Le milieu de terrain a tranché pour le Maroc avant la Coupe du Monde 2026. Ses explications lèvent le voile sur une décision qui agitait les coulisses du football français.
Ayyoub Bouaddi a décidé de parler. Dimanche dernier, en marge du rassemblement des Lions de l'Atlas avant la Coupe du Monde 2026, le milieu de terrain a rompu le silence qui enveloppait son choix international depuis des semaines. Une décision qui ne passait pas inaperçue dans les chaumières du football français, où ses performances en Ligue 1 n'avaient pas échappé aux observateurs.

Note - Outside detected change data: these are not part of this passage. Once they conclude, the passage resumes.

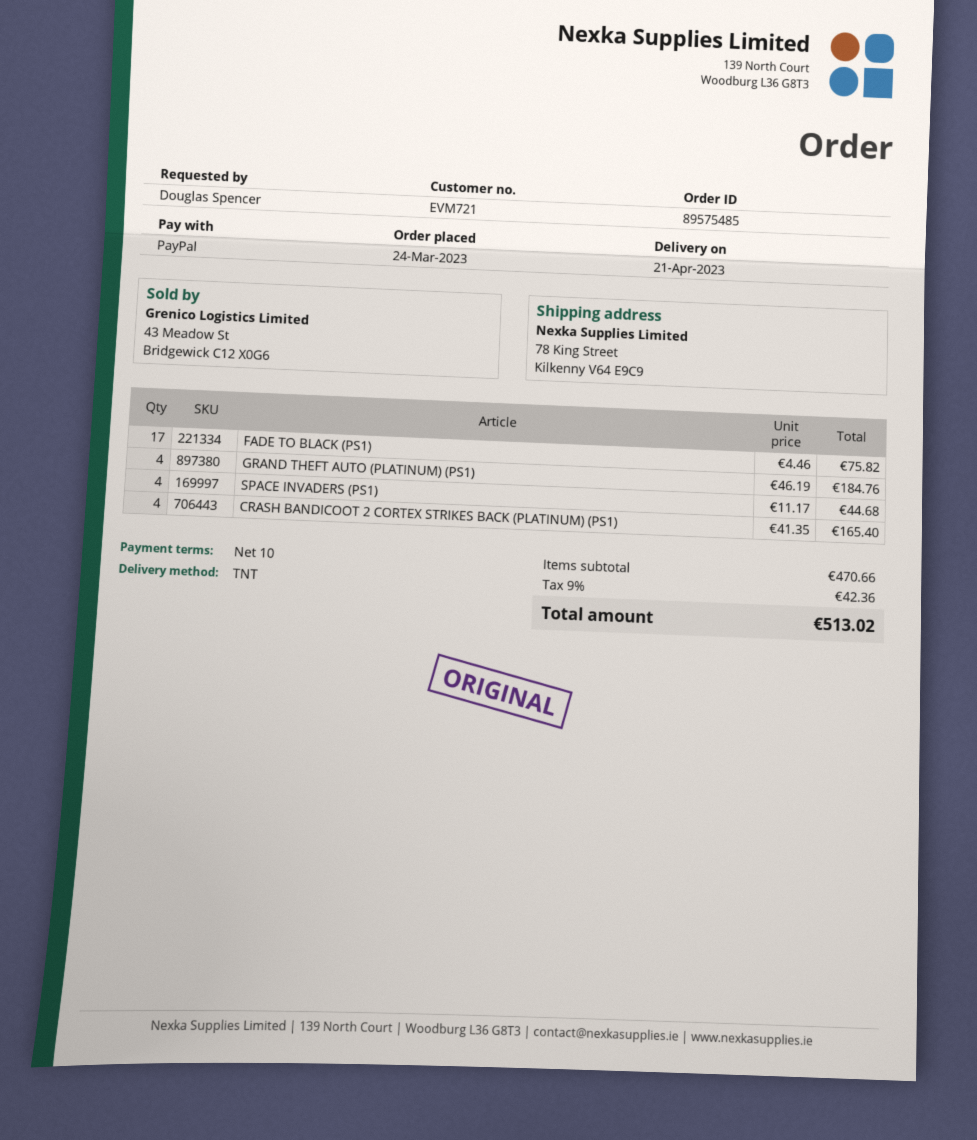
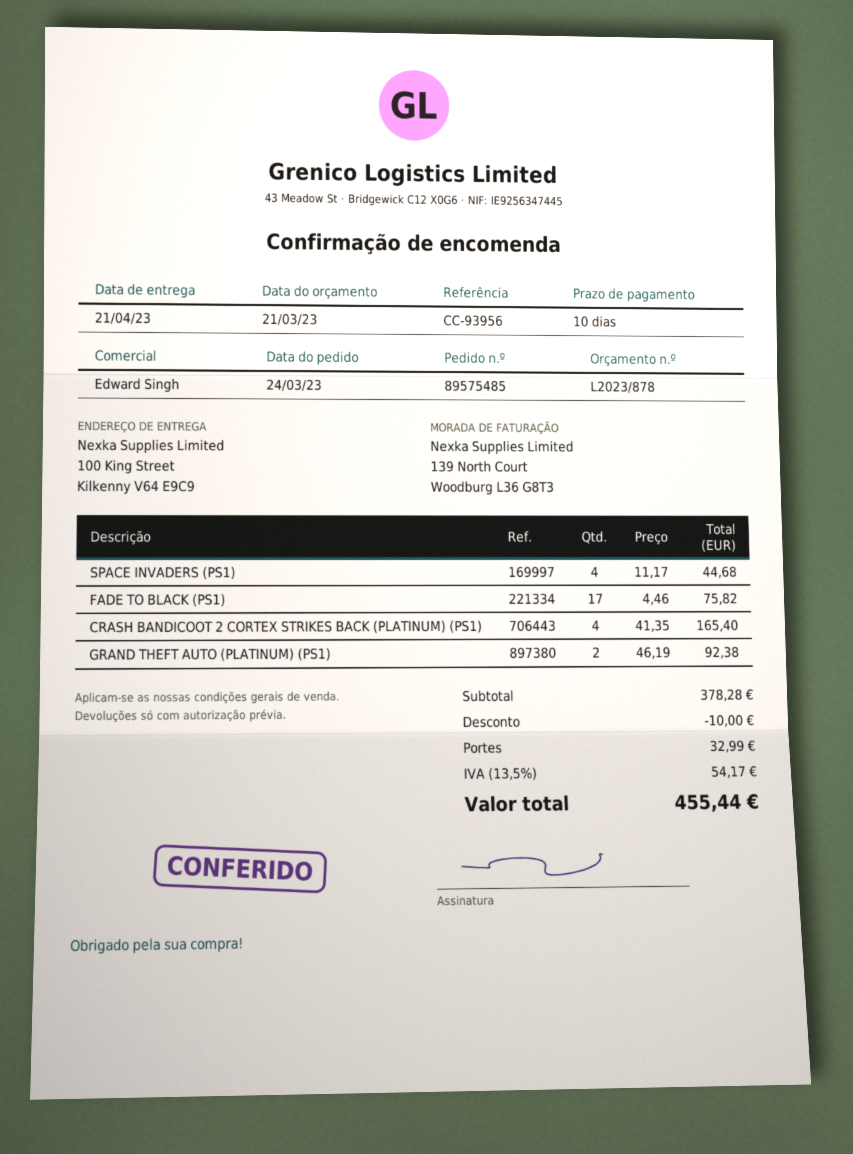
ship to: 78 King Street, Kilkenny V64 E9C9 -> 100 King Street, Kilkenny V64 E9C9
GRAND THEFT AUTO (PLATINUM) (PS1): 4 x 46.19 = 184.76 -> 2 x 46.19 = 92.38
subtotal: 470.66 -> 378.28
discount: none -> 10.00
shipping: none -> 32.99
tax: 9% = 42.36 -> 13.5% = 54.17
total: 513.02 -> 455.44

Une épée de Damoclès enfin tombée
Quand un joueur de son calibre se retrouve face au carrefour des sélections nationales, c'est toujours une affaire d'État. Bouaddi incarnait cette ambiguïté : suffisamment fort pour intéresser plusieurs fédérations, assez prometteur pour faire débat. Son choix du Maroc tranchait avec les attentes de ceux qui l'imaginaient naturellement en bleu, pensant que la machine France absorberait un nouveau talent.
Mais voilà, c'est précisément là que réside la clé de son discours. Interrogé dimanche dans le contexte du rassemblement marocain, le joueur a expliqué sans détour ses motivations. Il ne s'agissait pas d'une fuite, d'une frustration face à la Fédération Française de Football. Non. C'était simplement le reflet d'une identité qu'il souhaitait honorer, d'une connexion avec le Maroc qui lui tenait à cœur. L'émotion a prévalu sur le calcul pur.
Cette franchise était attendue. Les rumeurs allaient bon train depuis plusieurs mois. Certains observateurs évoquaient un bras de fer diplomatique entre les fédérations, d'autres un simple timing mal maîtrisé par la communication. Dimanche, Bouaddi a mis fin aux spéculations en assumant pleinement son engagement marocain.
Une trajectoire qui explique tout
Pour comprendre Ayyoub Bouaddi, il faut remonter aux sources. Ses racines marocaines ne sont pas une découverte de dernière minute, une quelconque opportunité tactique. Elles font partie intégrante de son ADN. Le joueur a grandi avec cette double culture, cette appartenance qui dépasse largement la pure dimension sportive.
La Ligue 1 et ses observateurs ont découvert ses qualités progressivement. Ses performances régulières n'ont échappé à personne : technique précise, vision du jeu développée, capacité à créer du déséquilibre. Ces atouts l'auraient naturellement positionné dans le viseur de Didier Deschamps et de son staff. Mais entre l'intérêt d'une fédération et le désir profond d'un joueur, c'est l'authenticité qui l'emporte.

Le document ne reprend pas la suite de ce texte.